I’m not sure if this is a bug as such, but I can’t figure out what’s causing my count_file to suddenly become blank after a remove.lineage command.
My samples were sequenced using Illumina but the reverse reads were pretty shoddy, so I decided to use only the forward reads for my Mothur analysis. The commands I used were as follows:
fastq.info(fastq=Sample1.fastq) (for each of my 50-something samples)
trim.seqs(fasta=Sample1.fasta, qfile=Sample1.qual, qwindowaverage=20, minlength=250)
merge.files(input=Sample1.trim.fasta-Sample2.trim.fasta-Sample3.trim.fasta- (plus many more samples), output=merge.fasta)
make.group(fasta=Sample1.trim.fasta-Sample2.trim.fasta-Sample3.trim.fasta- (plus many more samples), groups=1-2-3-etc-etc)

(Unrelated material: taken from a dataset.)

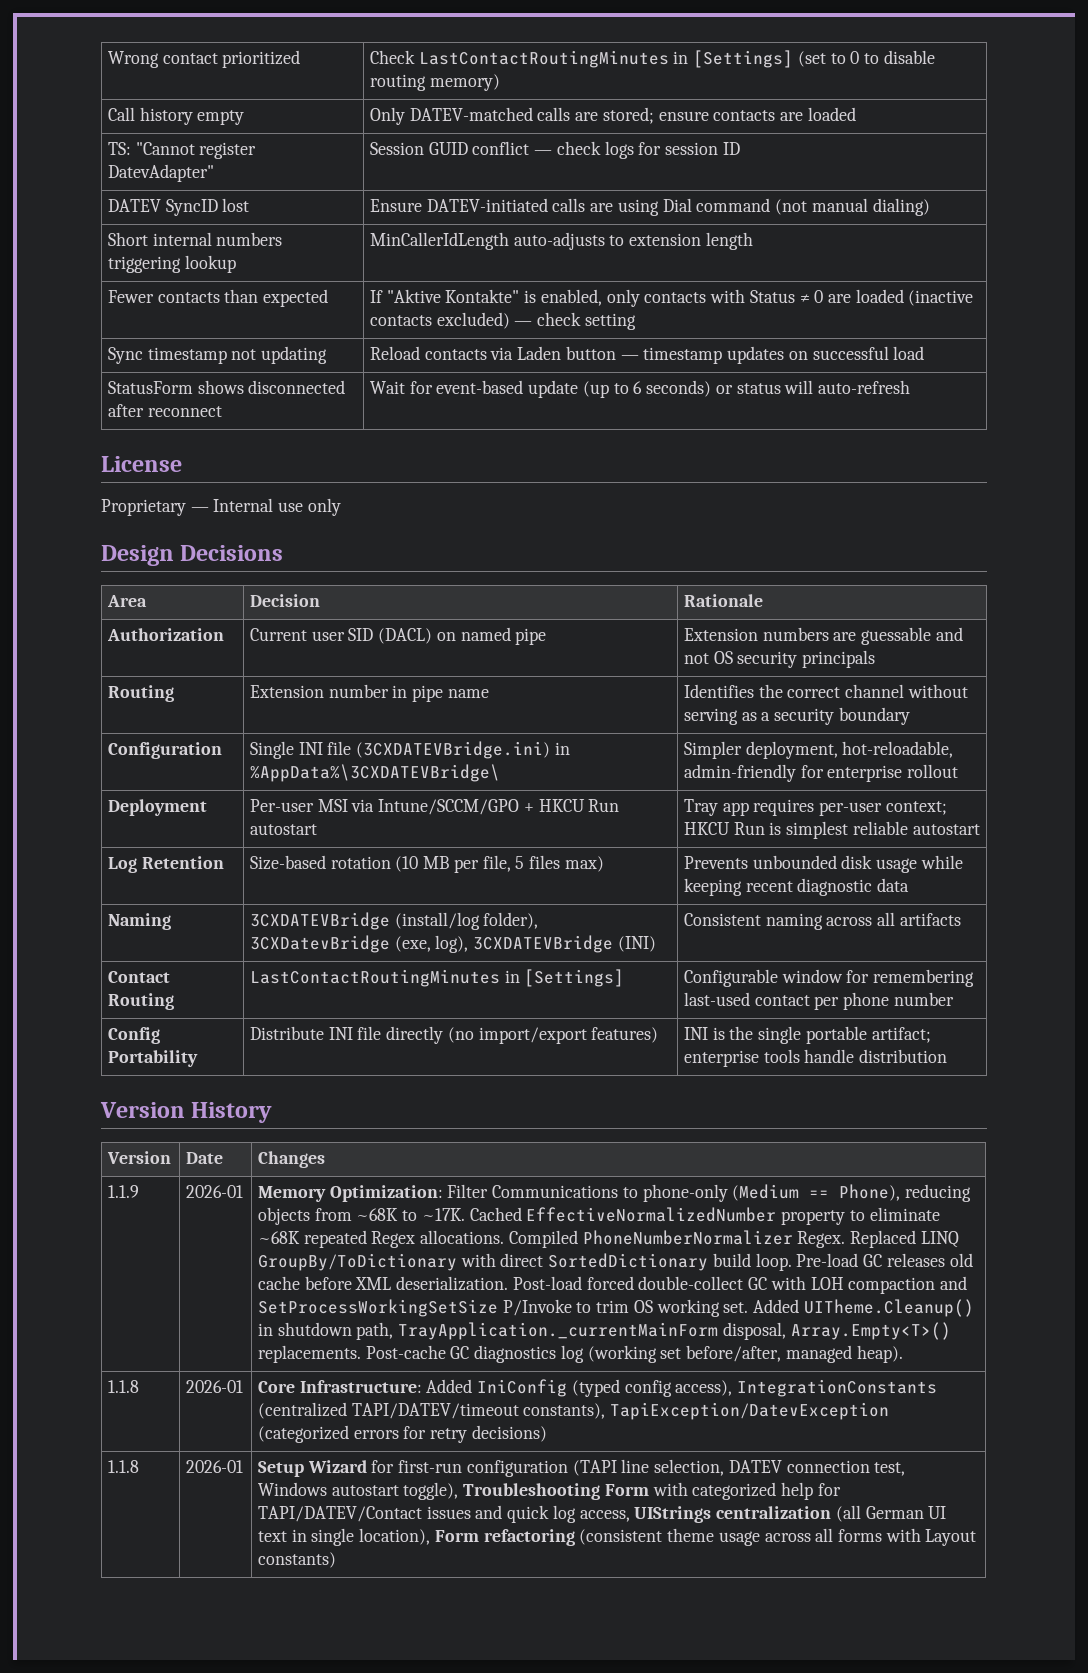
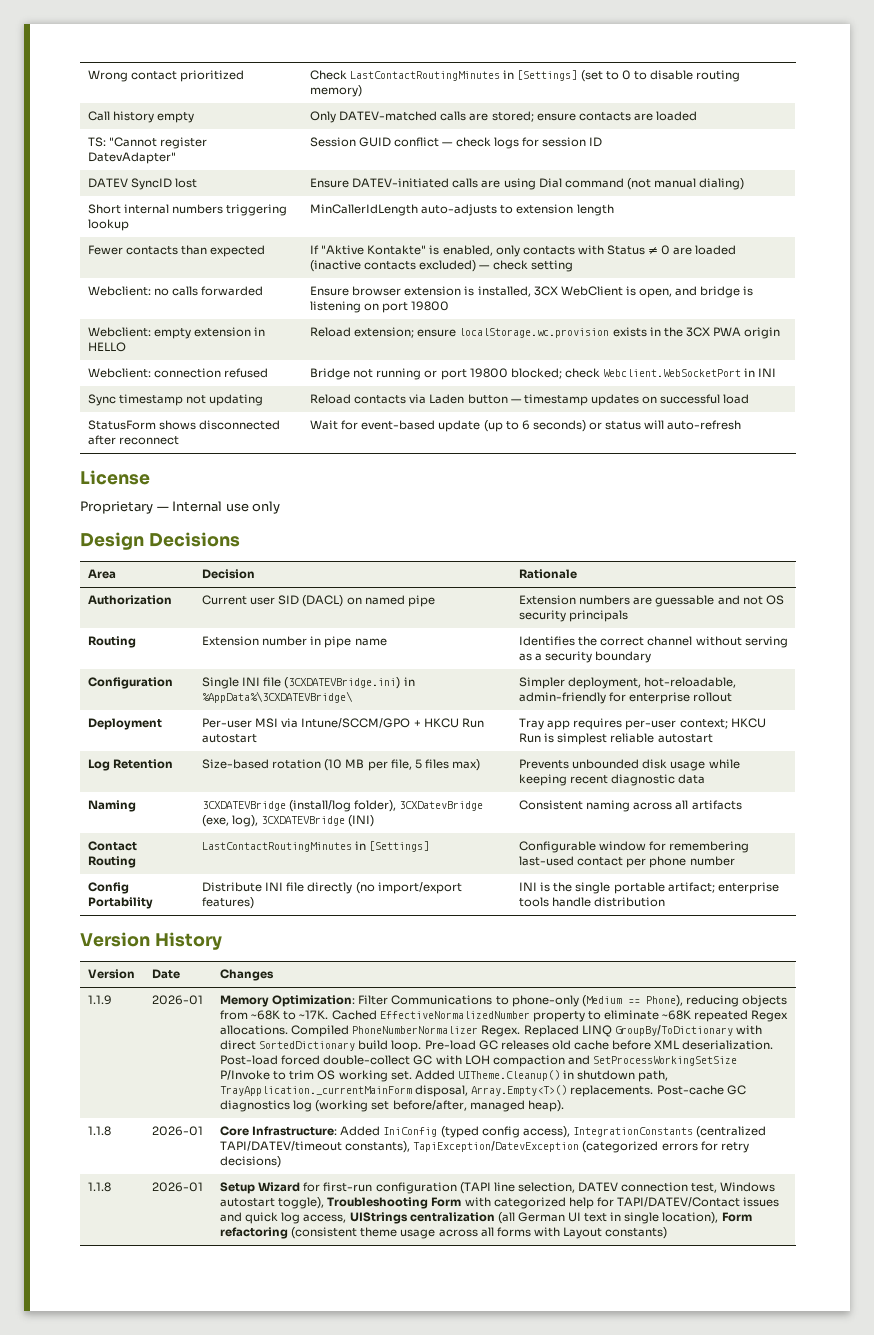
+ Webclient: no calls forwarded | Ensure browser extension is installed, 3CX WebClient is open, and bridge is listening on port 19800
+ Webclient: empty extension in HELLO | Reload extension; ensure localStorage.wc.provision exists in the 3CX PWA origin
+ Webclient: connection refused | Bridge not running or port 19800 blocked; check Webclient.WebSocketPort in INI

(merge.groups is generated)
(merge.names is generated)
(merge.count_table is generated)
classify.seqs(fasta=merge.unique.fasta,template=silva.nr_v132.align, taxonomy=silva.nr_v132.tax, count=merge.count_table, cutoff=80)
The resulting output files all look good - the reads have various taxonomic assignments i.e. they’re not all “unknown” or anything strange like that. And then I attempt to remove some of the sequences based on their taxonomic assignments and my count_table is suddenly blank:
mothur > remove.lineage(fasta=merge.unique.fasta, count=merge.count_table, taxonomy=merge.unique.nr_v132.wang.taxonomy, taxon=unknown-Eukaryota-Mitochondria-Chloroplast)
[NOTE]: The count file should contain only unique names, so mothur assumes your fasta, list and taxonomy files also contain only uniques.
[ERROR]: merge.pick.count_table is blank. Please correct.
had a look at the count table and it is very much blank - not so much as a header is present. I’ve been using Mothur for ages and I’ve never run into this problem before, but then I’ve never processed this many samples before either. Is there something I’m doing incorrectly? Or is it a matter of available memory or something like that? Any help/guidance would be hugely appreciated!